The report Trees, forests and land-use in drylands: The first global assessment was published by the Food and Agriculture Organization of the United Nations (FAO) at the High-Level Meeting on Forests at the U.N. COP25 climate summit in December 2019. According to report, more than a quarter of the world's forest area is located in drylands, and trees are present on almost a third of the world's dryland regions.

The assessment complements FAO's Global Forest Resources Assessments but differs in that its primary data are developed through visual interpretation of freely available satellite images in a global team effort using FAO's Open Foris Collect Earth tool.

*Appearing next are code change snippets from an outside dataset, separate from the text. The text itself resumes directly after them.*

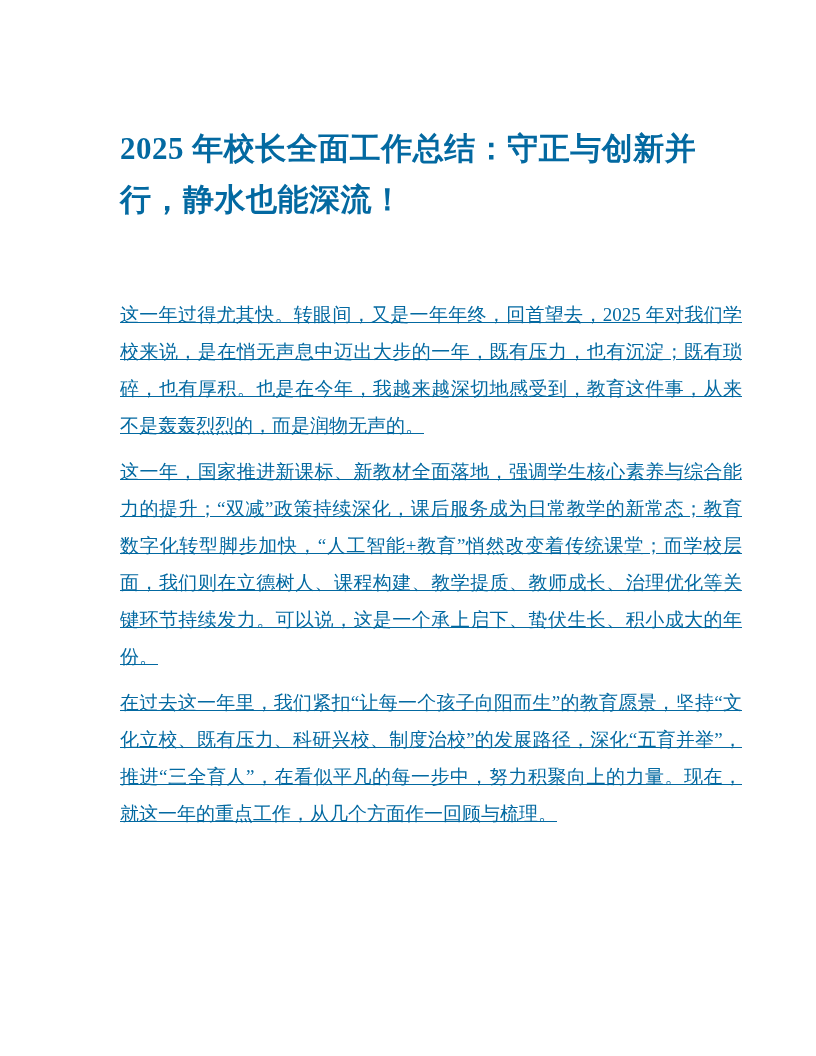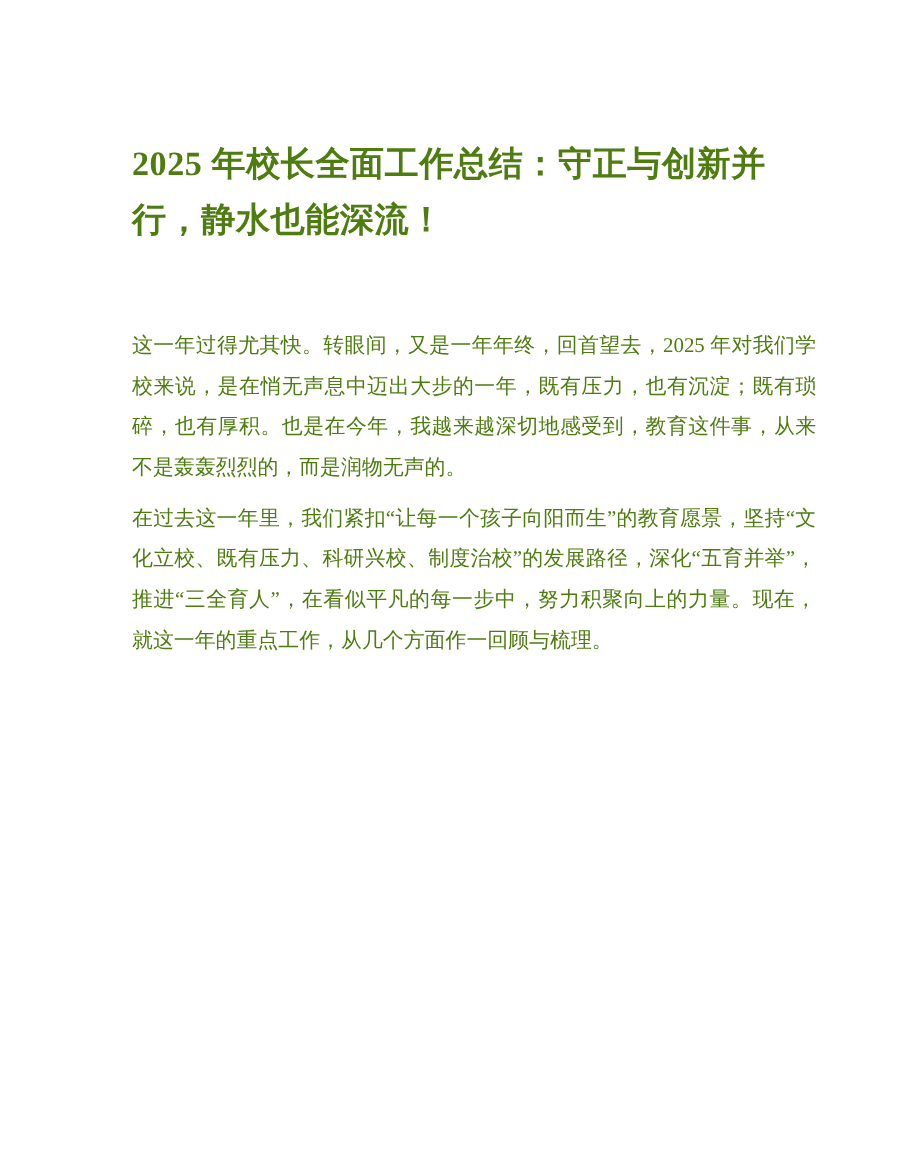"2025 年校长全面工作总结：守正与创新并行，静水也能深流！" .content { color: #4d7c0f -> #0369a1 }
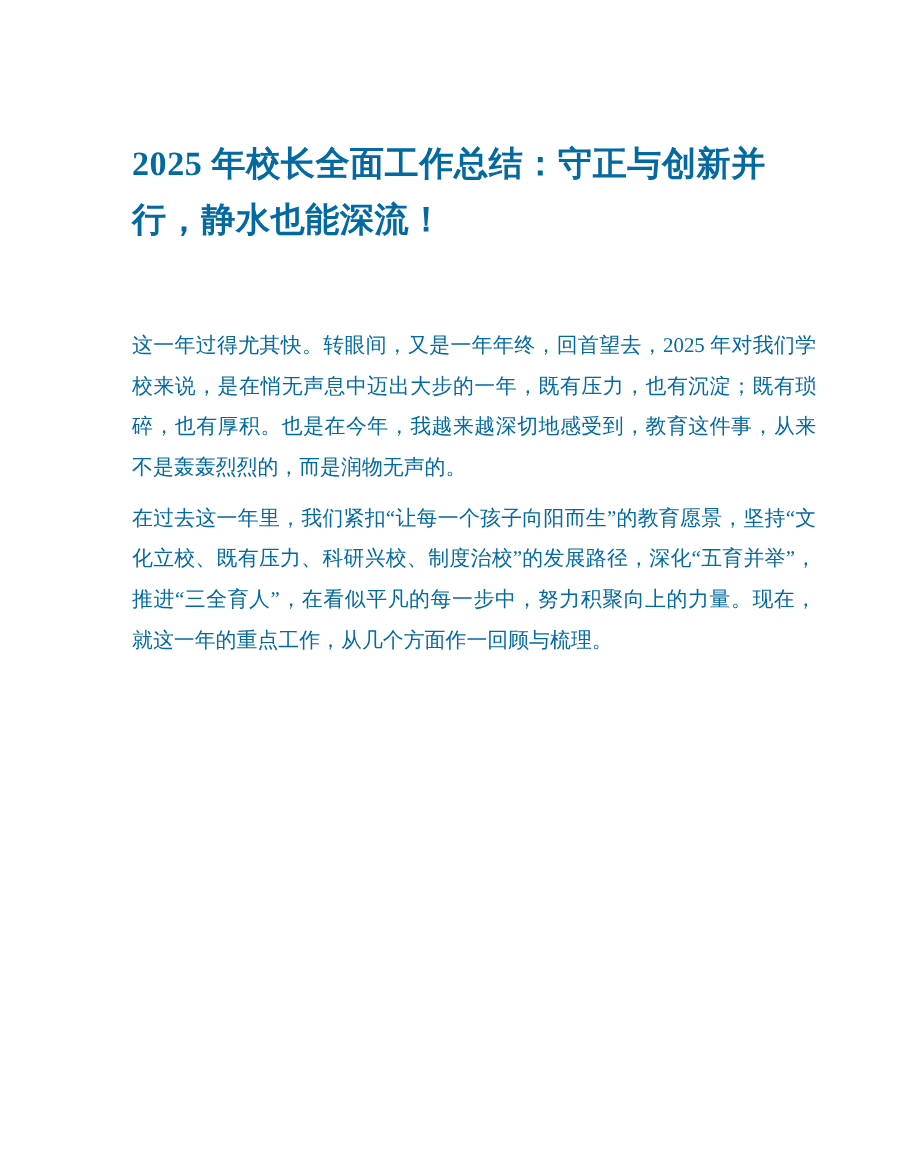"这一年过得尤其快。转眼间，又是一年年终，回首望去，2025" .para { text-decoration: none -> underline }
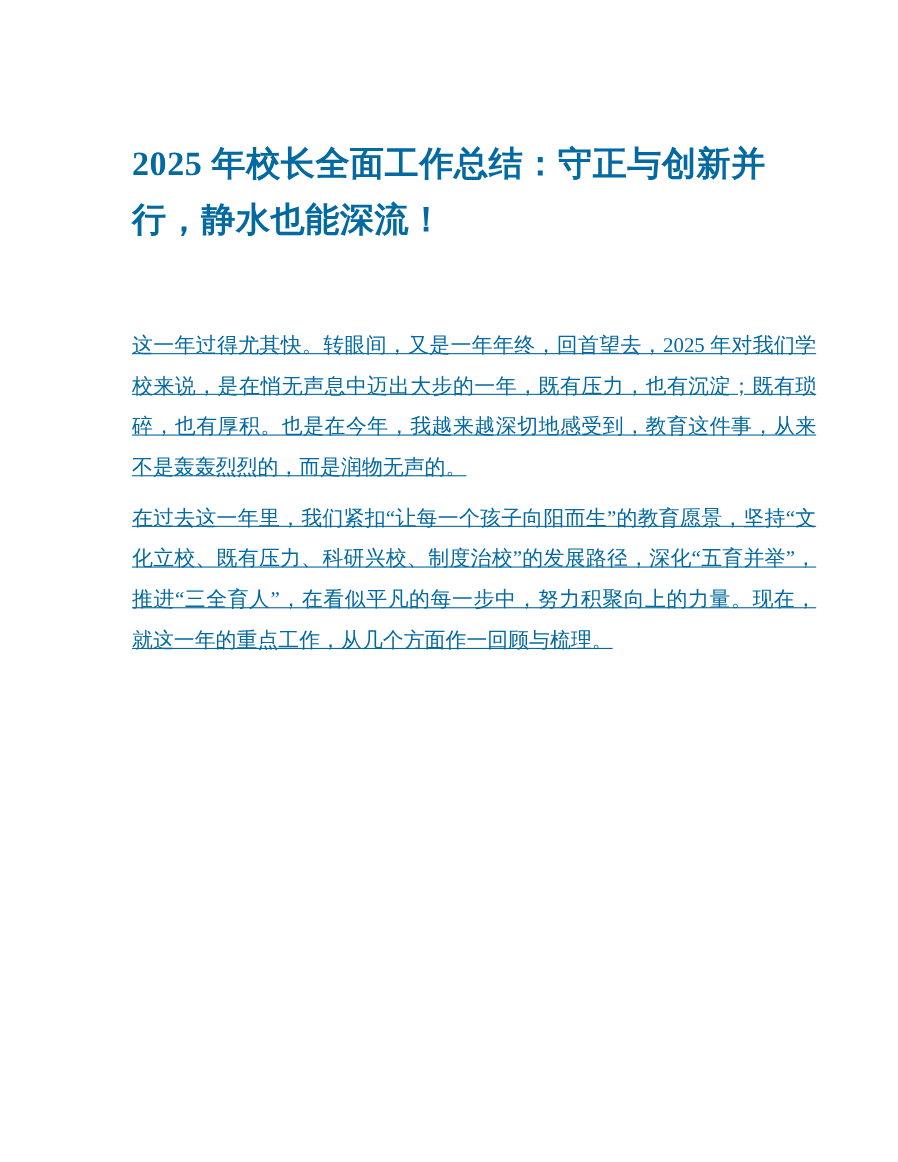"这一年，国家推进新课标、新教材全面落地，强调学生核心素养与综合能力的提升；“双减" p.para { html: none -> <p>这一年，国家推进新课标、新教材全面落地，强调学生核心素养与综合能力的提升；“双减”政策持续深化，课后服务成为日常教学的新常态；教育数字化转型脚步加快，“人工智能+教育”悄然改变着传统课堂；而学校层面，我们则在立德树人、课程构建、教学提质、教师成长、治理优化等关键环节持续发力。可以说，这是一个承上启下、蛰伏生长、积小成大的年份。</p> }
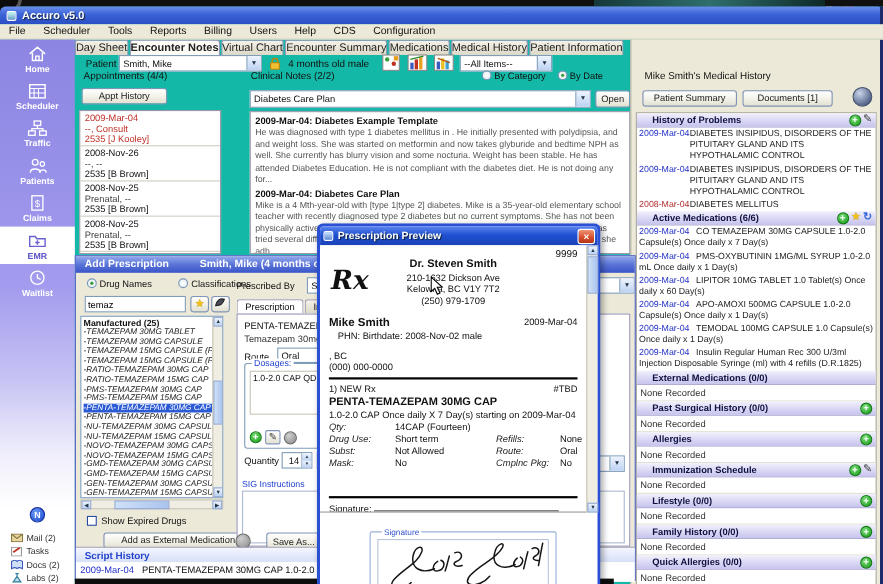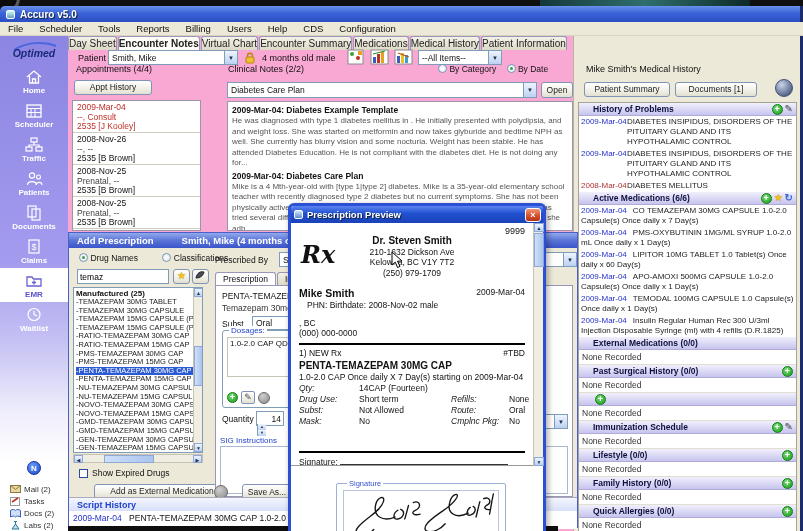"Accuro v5.0" #root { background: #f9a8d4 -> #14b8a6 }
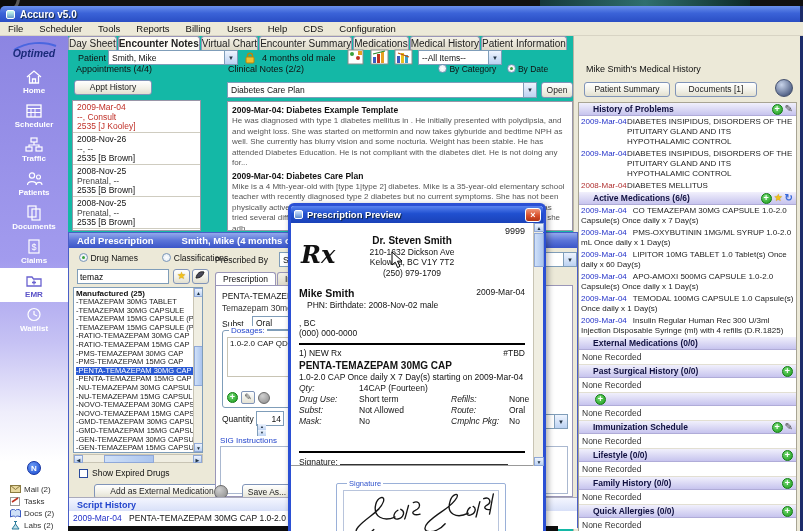"Optimed" div.logo-box { html: <div> <svg> <path></path> </svg> <span>Optimed</span> </div> -> none }
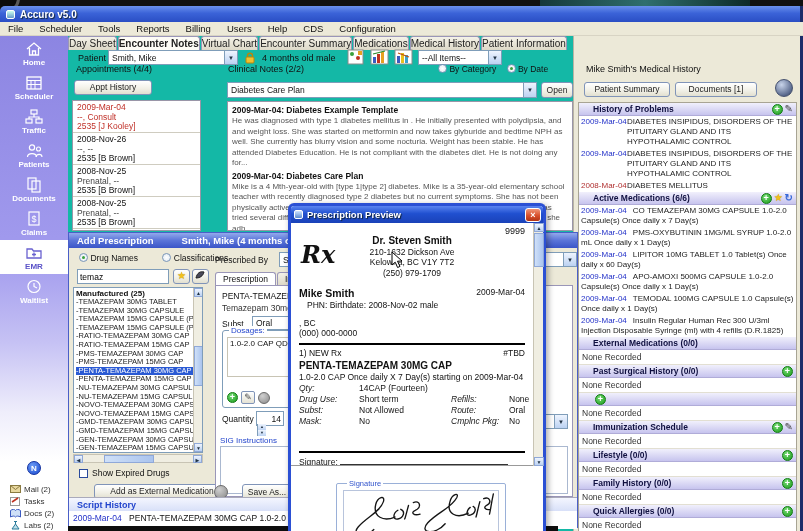"Documents" div.side-item { html: <div> <svg> <rect></rect> <rect></rect> </svg> <span>Documents</span> </div> -> none }
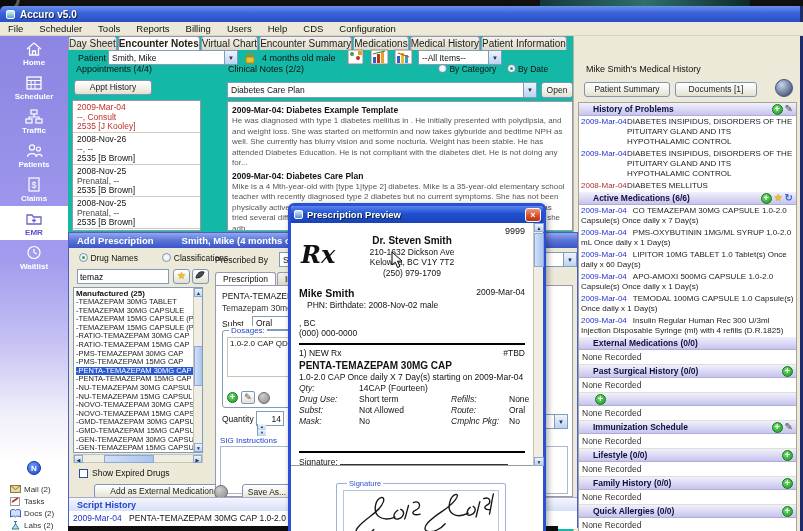"TEMAZEPAM 30MG TABLET" .drug { font-style: none -> italic }
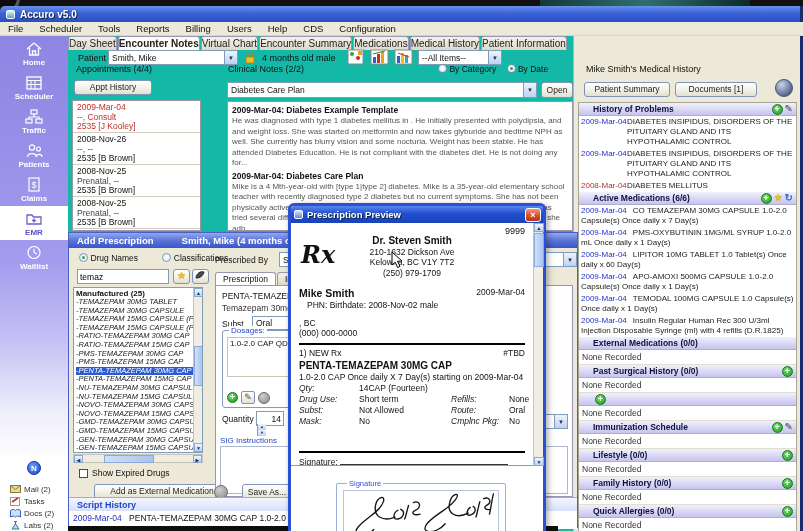"Subst" span.tb-route-lbl { text: Subst -> Route }
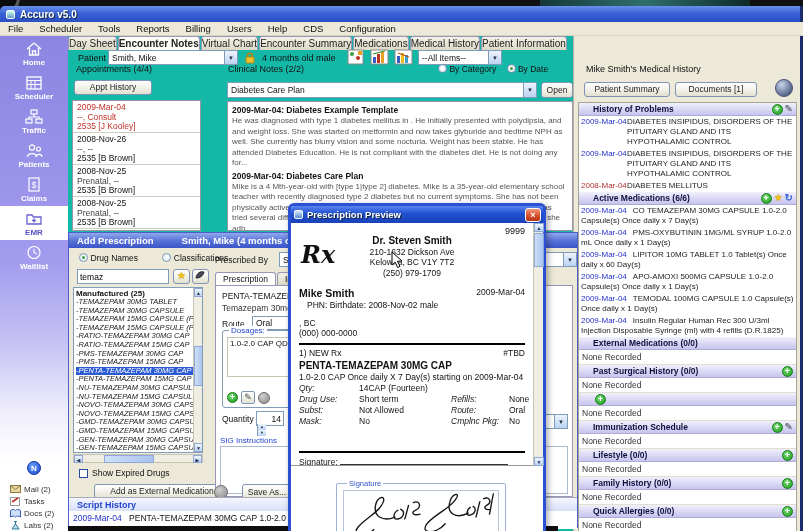"Allergies" span.st { html: none -> <span>Allergies</span> }
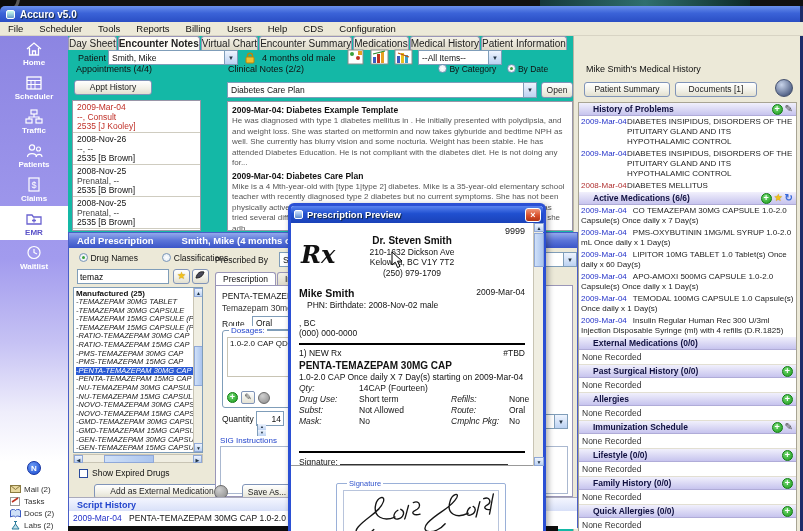"14" .spinner { flex-direction: column -> none }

The new report engaged more than 200 experts and a series of regional workshops in collaboration with partner universities, research institutes, governments and non-governmental organisations worldwide, and draws on information from 213 782 sample plots, each measuring around half a hectare.

While specific instances require reality checks on the ground, the interpretation of high-resolution remote-sensing images presented in the assessment can help policymakers identify optimal investment strategies to combat land degradation and desertification, conserve biodiversity, support livelihoods and help increase the resilience of landscapes and communities, especially in the face of climate change, FAO says.

18 per cent of drylands are forest

Drylands, comprising hyperarid, arid, semi-arid and dry sub-humid zones, cover about 6.1 billion hectares, or 41 per cent of the Earth's land surface. Of these, some 1.1 billion hectares (18 per cent) consist of forest, according to FAO's assessment.

Drylands are home to an estimated 2 billion people, half the world's livestock, and more than a third of global biodiversity hotspots, and provide critical migration points for birds. Their ecosystems are vulnerable to water shortage, drought, desertification, land degradation and climate change impacts. The world's drylands are expected to expand by 10 to 23 percent by the end of the 21st century, with dangerous ramifications for food security, livelihoods and human welfare.

Globally, about 18 per cent of drylands are forest, just over half of which have canopy density above 70 per cent, while barren land accounts for 28 per cent, grassland 25 per cent and cropland 14 per cent. Trees are also present on drylands outside of forests, notably in Asia and Europe, and all told there are trees on some 2 billion hectares of drylands.

The report offers detailed assessments broken out by region.